# forward voltage



## mercrazy (Sep 21, 2017)

i must use a diode to protect a driver circuit from reverse polarity. i'm already using a schottky but i need less voltage drop across it. is there a way to do this?
thanks


----------



## DIWdiver (Sep 21, 2017)

Yes, you can use an FET for almost zero voltage loss. What's the max voltage and current? I'll pick a good one for you.

Google 'FET reverse voltage protection" and you'll see the circuits that are used. If your max voltage is less than 10-15V, all you need is the FET.


----------



## mercrazy (Sep 21, 2017)

it's a 12volt supply but it is used on an outboard engine charging system. some of these use a stator and regulators to produce DC. they can produce some vicious voltage spikes, even AC, when the regulators screw up. the battery catches most of these but some get through. i'm using a transient suppression diode but i still worry about damage. i'm driving 3 LEDs(3.6Vf each) in series using a pam2861 which also uses a ss14 in the driver circuit. my current circuit requires 11.8 volts with ss14 diodes to run at 400mA. i need to get required voltage down to 11.5 or less, the lower the better. if it makes a difference, i plan to drive 2 strings of 3 LEDs in parallel at combined current of 800mA. i haven't had any failures with the single strings using 2 driver chips and can't afford any either so i must have a foolproof circuit. i'm not opposed to changing driver circuit completely if you know a better pwm circuit. i looked at some of the mosfet info but most of it is over my head. any help is appreciated but it will have to be down to my level. by the way, you are my hero. thanks a million.


----------



## DIWdiver (Sep 22, 2017)

I would use the circuit shown in figure 3 here: http://sound.whsites.net/appnotes/an013.htm. I would avoid the Vishay brand transistors if possible, as DigiKey shows them to have substantially higher resistance than others. I didn't dig into the data sheets to see if that's real or just specsmanship.

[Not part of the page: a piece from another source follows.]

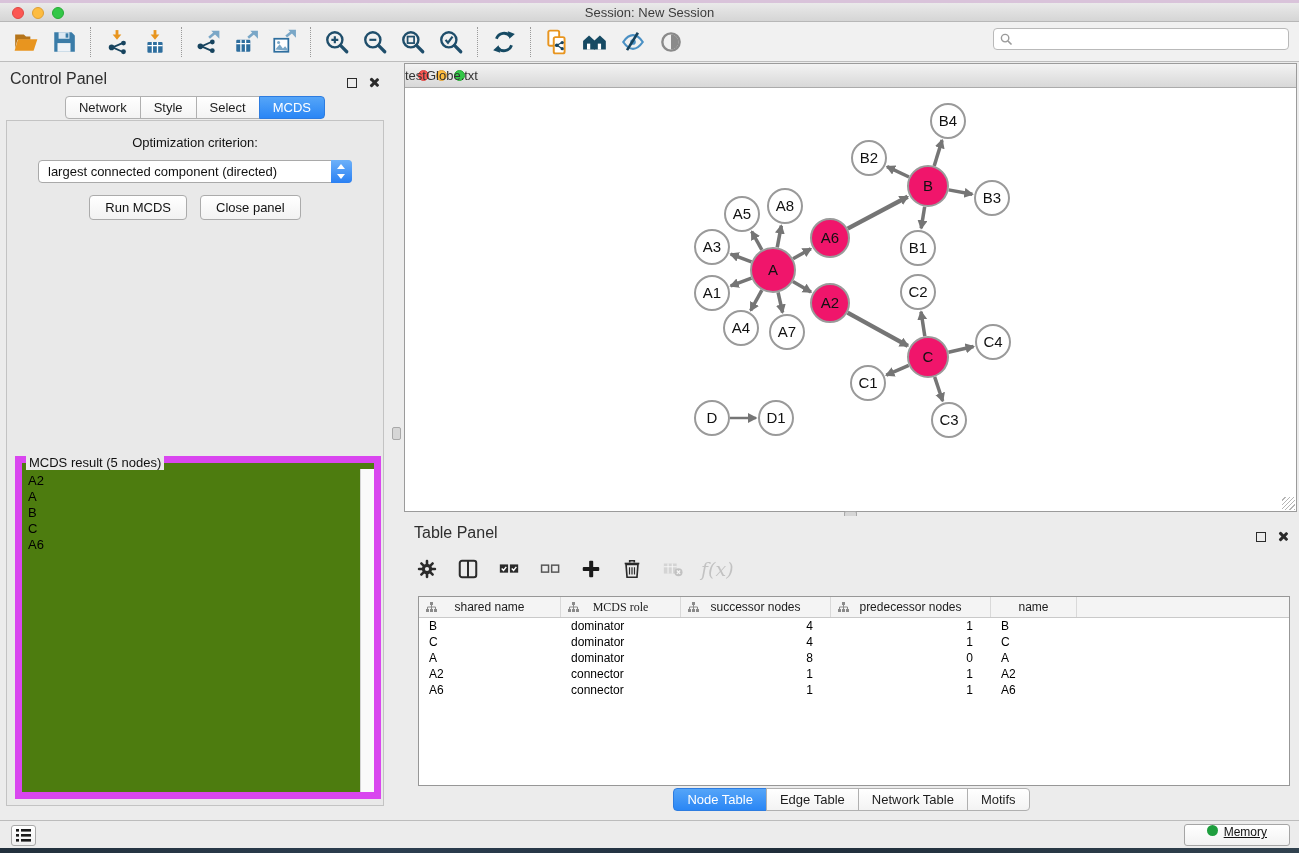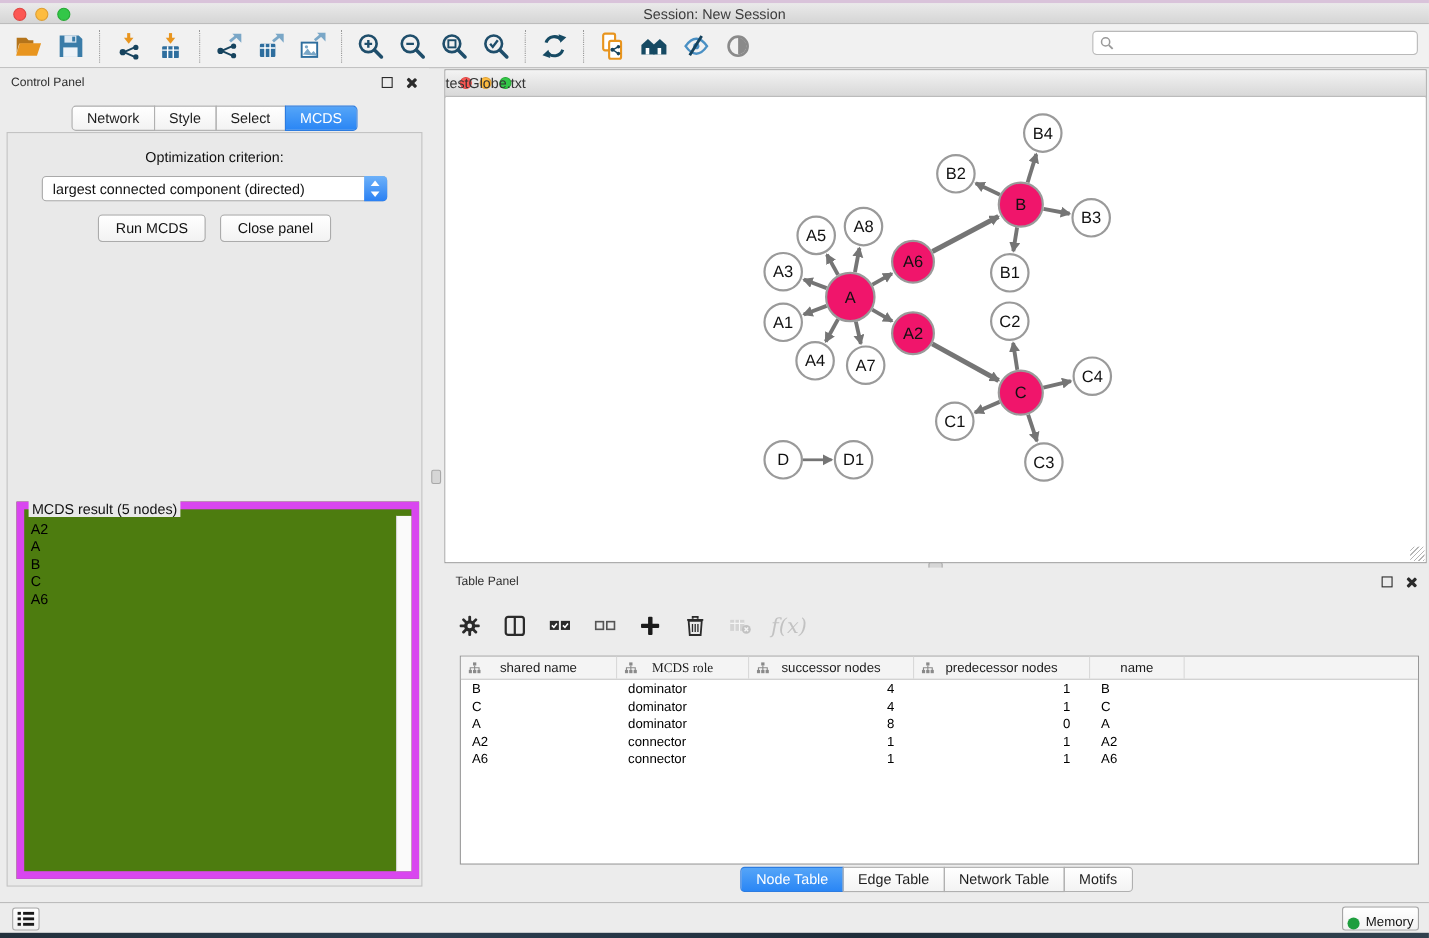"Control Panel" .panel-head { align-items: center -> flex-end; font-size: 11px -> 16px }
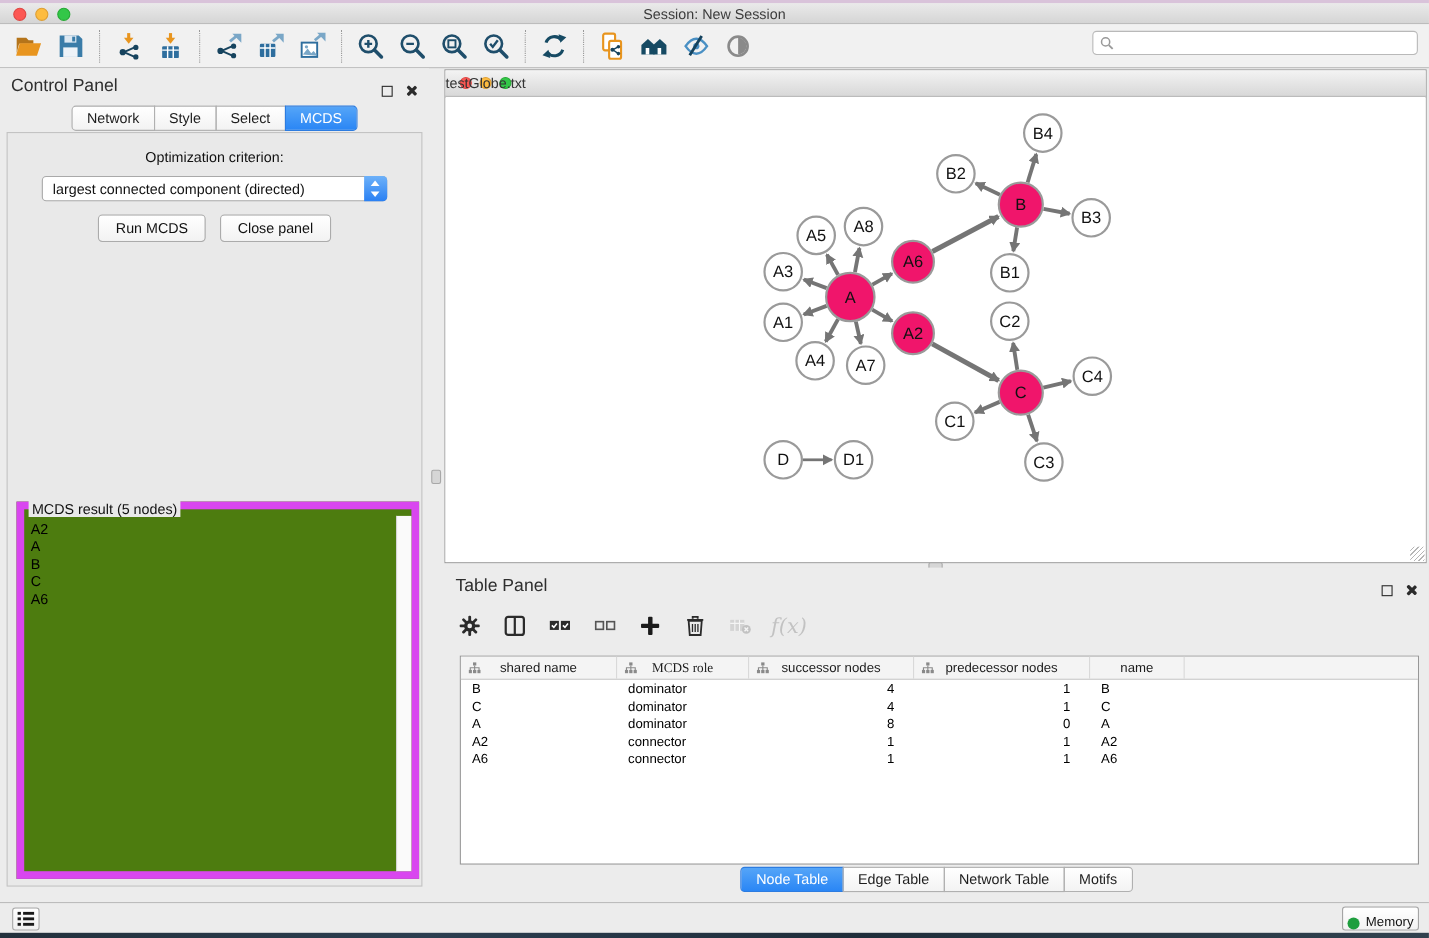"Memory" #memory-btn { align-items: flex-end -> flex-start; padding: 0 4px -> 0 22px; text-decoration: none -> underline }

Since N-channel FETs are generally lower resistance than P-channel ones (all else being the same), I'd use the circuit on the left if possible, but do NOT ground the electronics. What's shown there as ground (that little 3-line symbol) should all be tied together, but only gets grounded through the FET. If you can't use that for some reason (like something IS grounded), the one on the right will work too.

Those transistors are overkill for your application, but they should both be cheap and readily available. If you'd prefer some smaller and/or cheaper ones, let us know.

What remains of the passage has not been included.